Tamsulosin is absorbed from the intestine and is almost completely bioavailable. Both the rate and extent of absorption of tamsulosin are reduced if taken within 30 minutes after a meal. The uniformity of absorption is ensured by taking Duodart at the same time of day after taking the same type of food. The concentration of tamsulosin in blood plasma is proportional to the dose.

After a single dose of tamsulosin after a meal, the peak plasma concentration is reached after 6 hours. Equilibrium concentration is reached on the 5th day of repeated administration. The mean equilibrium concentration (Cmax) in patients is approximately two-thirds higher than the concentration after a single administration of tamsulosin. Although this phenomenon has been observed in older patients, the same result can be expected in younger patients.

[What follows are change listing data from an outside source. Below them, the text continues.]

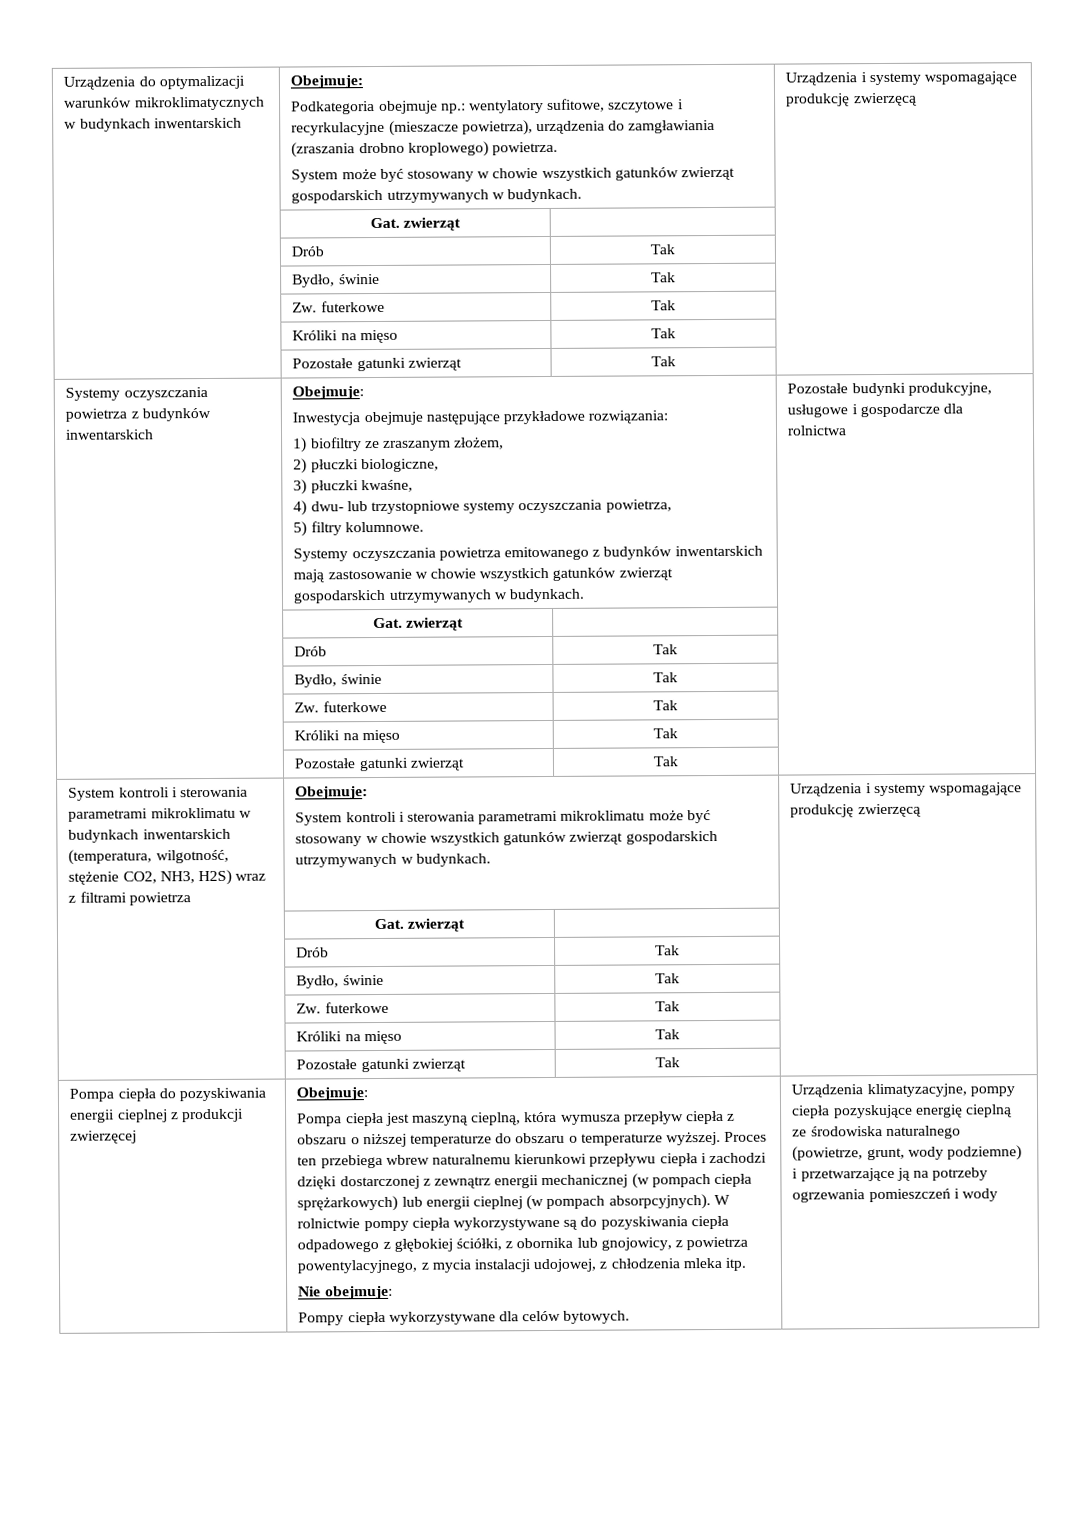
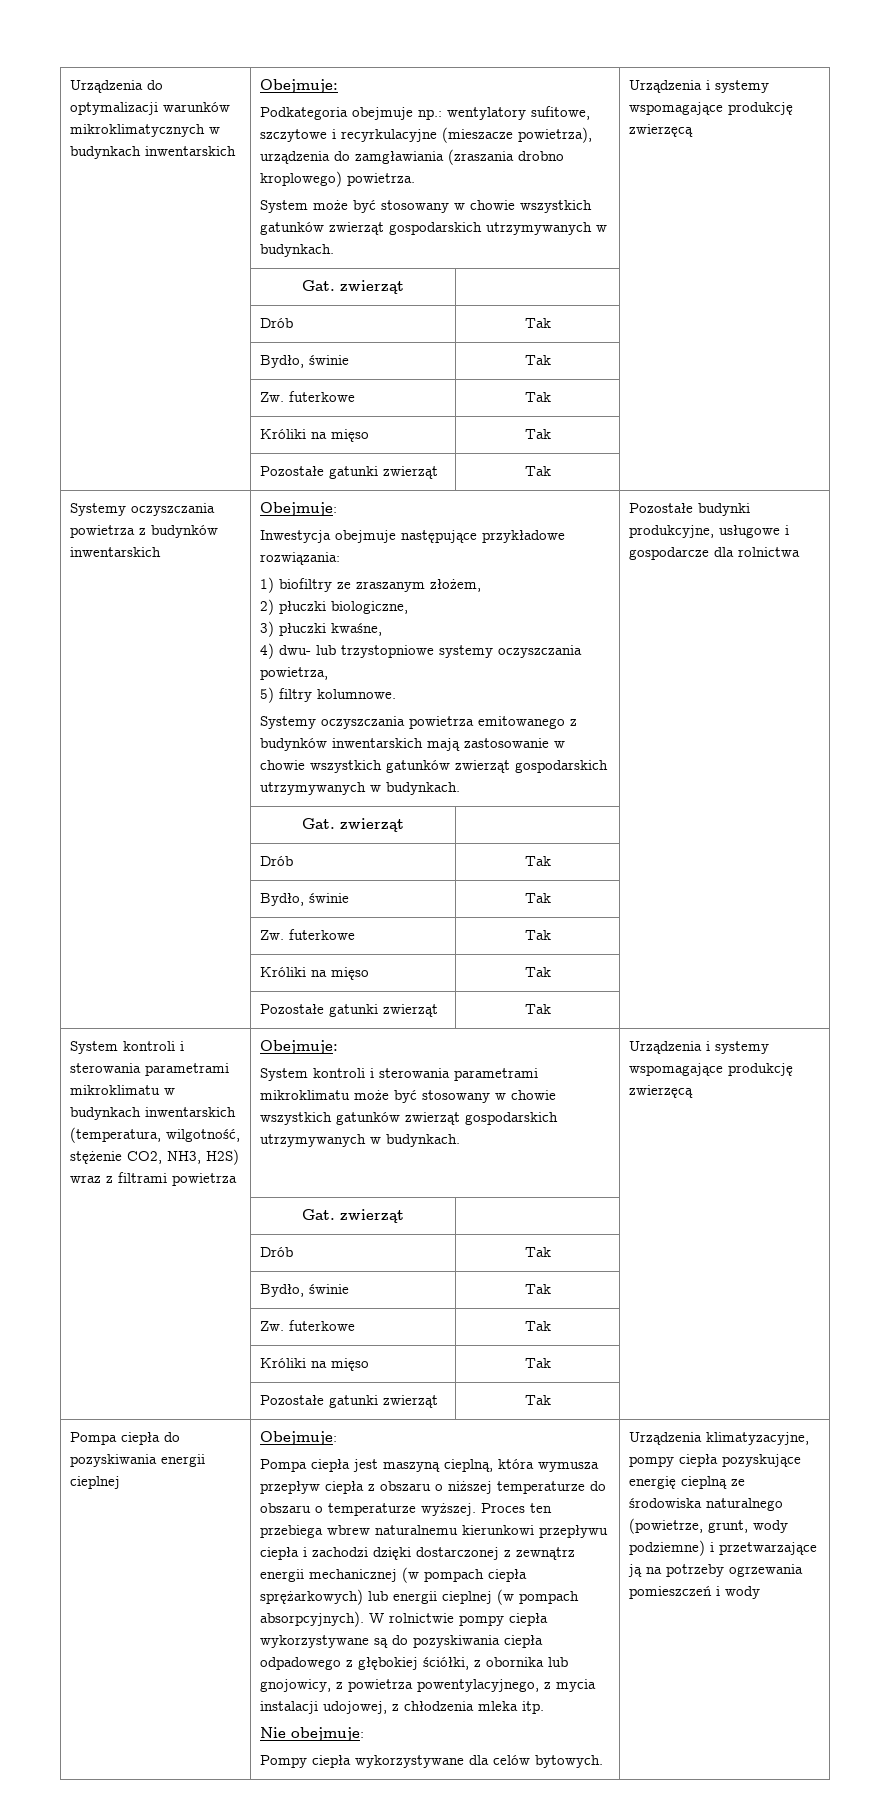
- Pompa ciepła do pozyskiwania energii cieplnej z produkcji zwierzęcej
+ Pompa ciepła do pozyskiwania energii cieplnej

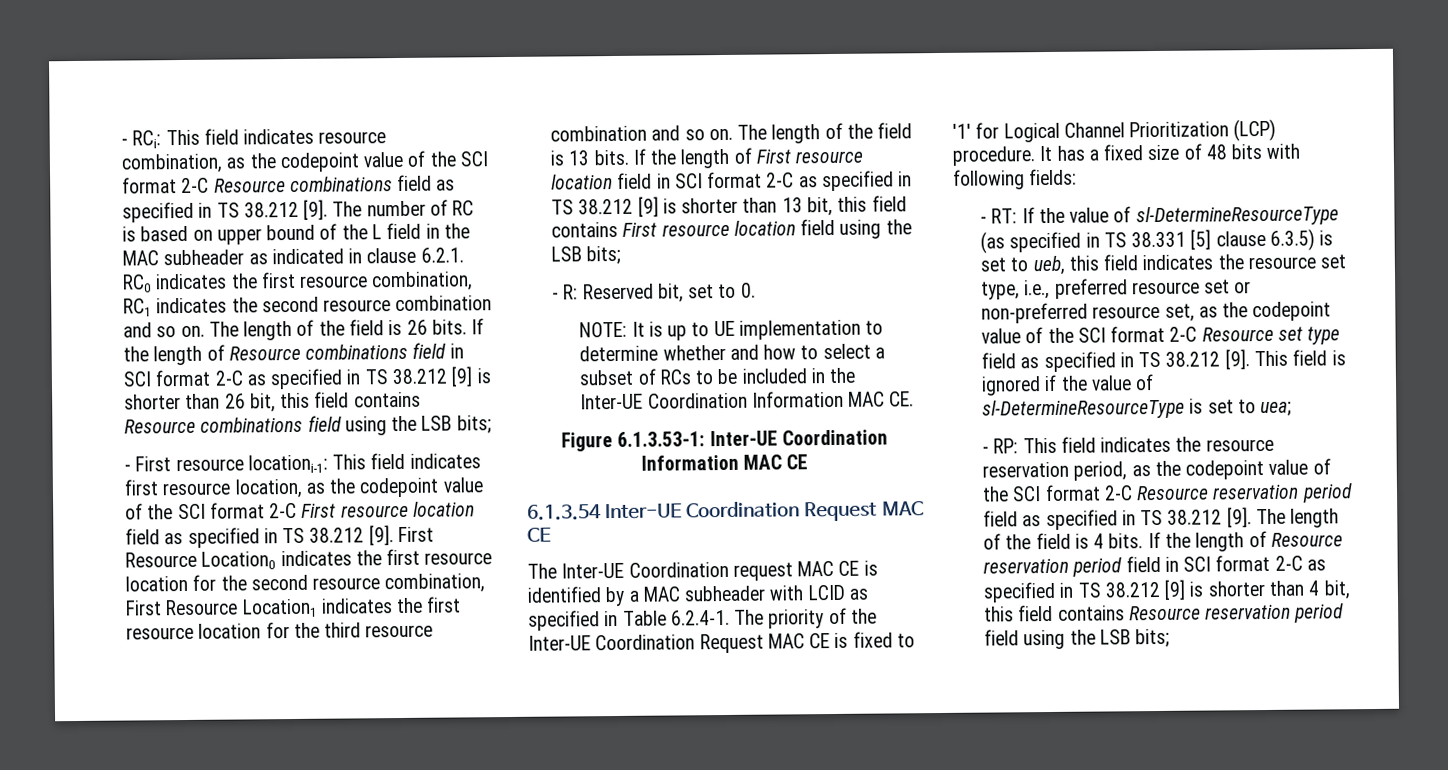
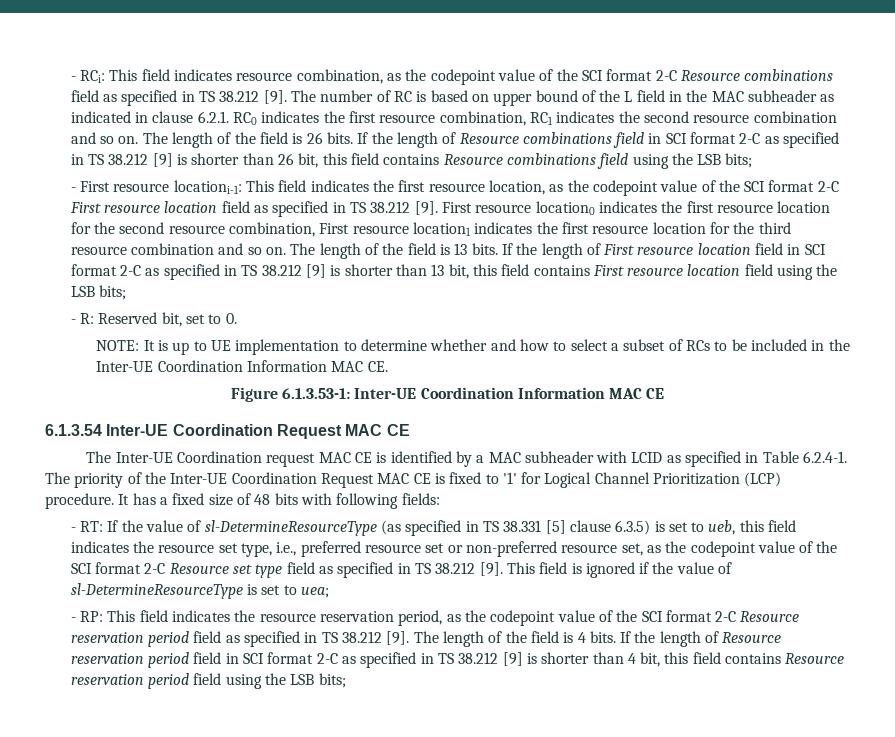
- - First resource locationi-1: This field indicates first resource location, as the codepoint value of the SCI format 2-C First resource location field as specified in TS 38.212 [9].
+ - First resource locationi-1: This field indicates the first resource location, as the codepoint value of the SCI format 2-C First resource location field as specified in TS 38.212 [9].
- First Resource Location0 indicates the first resource location for the second resource combination, First Resource Location1 indicates the first resource location for the third resource combination and so on.
+ First resource location0 indicates the first resource location for the second resource combination, First resource location1 indicates the first resource location for the third resource combination and so on.

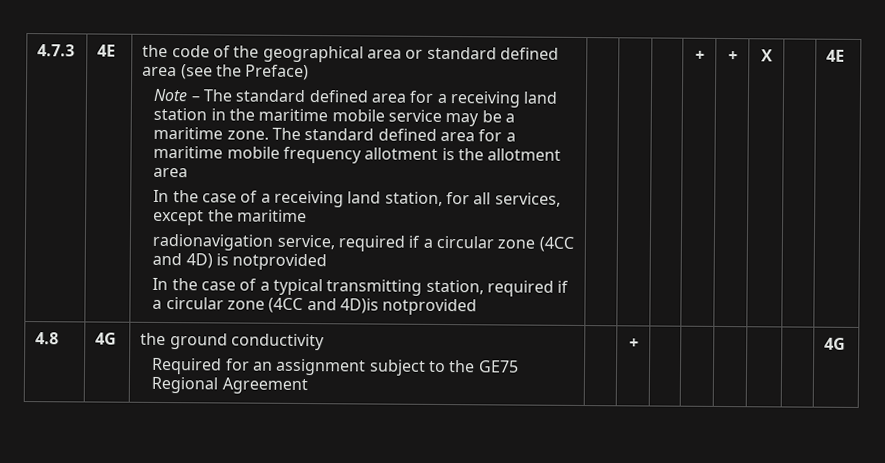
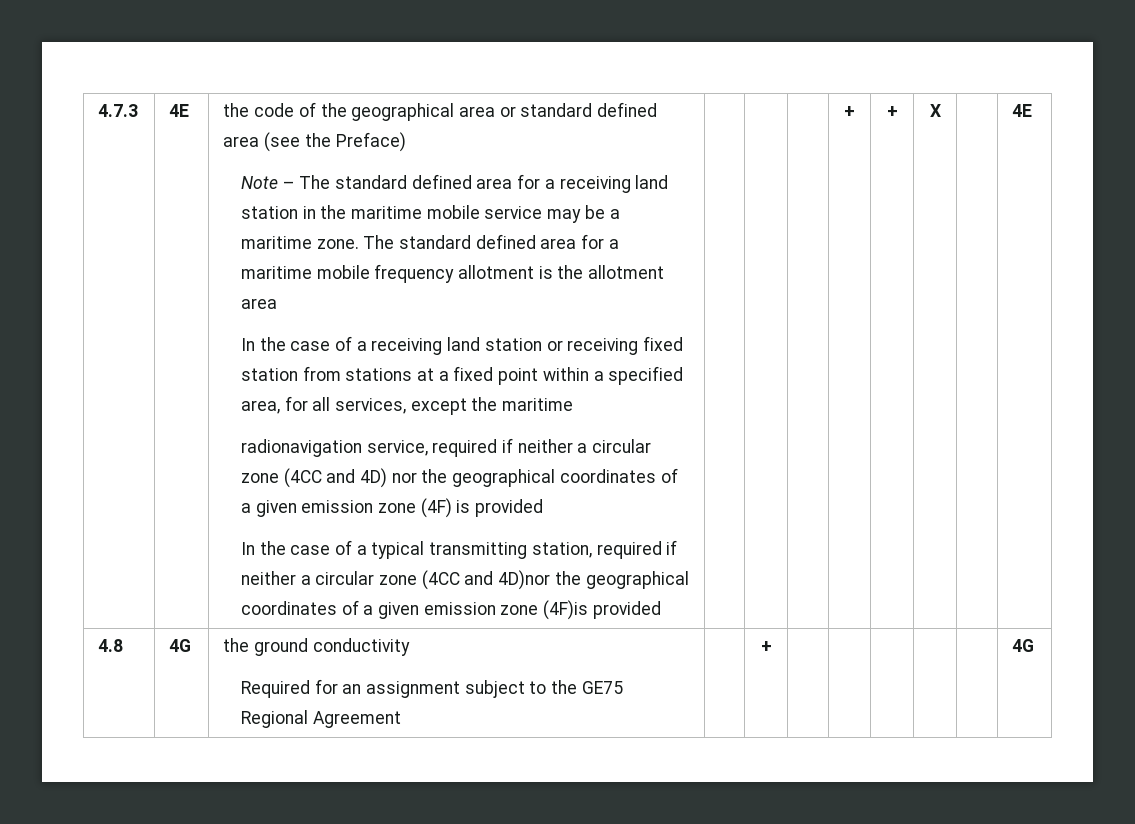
- In the case of a receiving land station, for all services, except the maritime
+ In the case of a receiving land station or receiving fixed station from stations at a fixed point within a specified area, for all services, except the maritime
- radionavigation service, required if a circular zone (4CC and 4D) is notprovided
+ radionavigation service, required if neither a circular zone (4CC and 4D) nor the geographical coordinates of a given emission zone (4F) is provided
- In the case of a typical transmitting station, required if a circular zone (4CC and 4D)is notprovided
+ In the case of a typical transmitting station, required if neither a circular zone (4CC and 4D)nor the geographical coordinates of a given emission zone (4F)is provided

Treatment of moderate to severe symptoms of benign prostatic hyperplasia.

Reducing the risk of acute urinary retention and the need for surgery in patients with moderate to severe symptoms of benign prostatic hyperplasia.

Duodart is not used to treat women and children (see section “Use during pregnancy or lactation”).

Duodart is contraindicated in patients with hypersensitivity to dutasteride, other 5a-reductase inhibitors, tamsulosin (including tamsulosin induction angioedema), other components of the drug, or to soy and peanuts.

Duodart is contraindicated in patients with a history of orthostatic arterial hypotension.

Duodart is contraindicated in patients with severe hepatic impairment.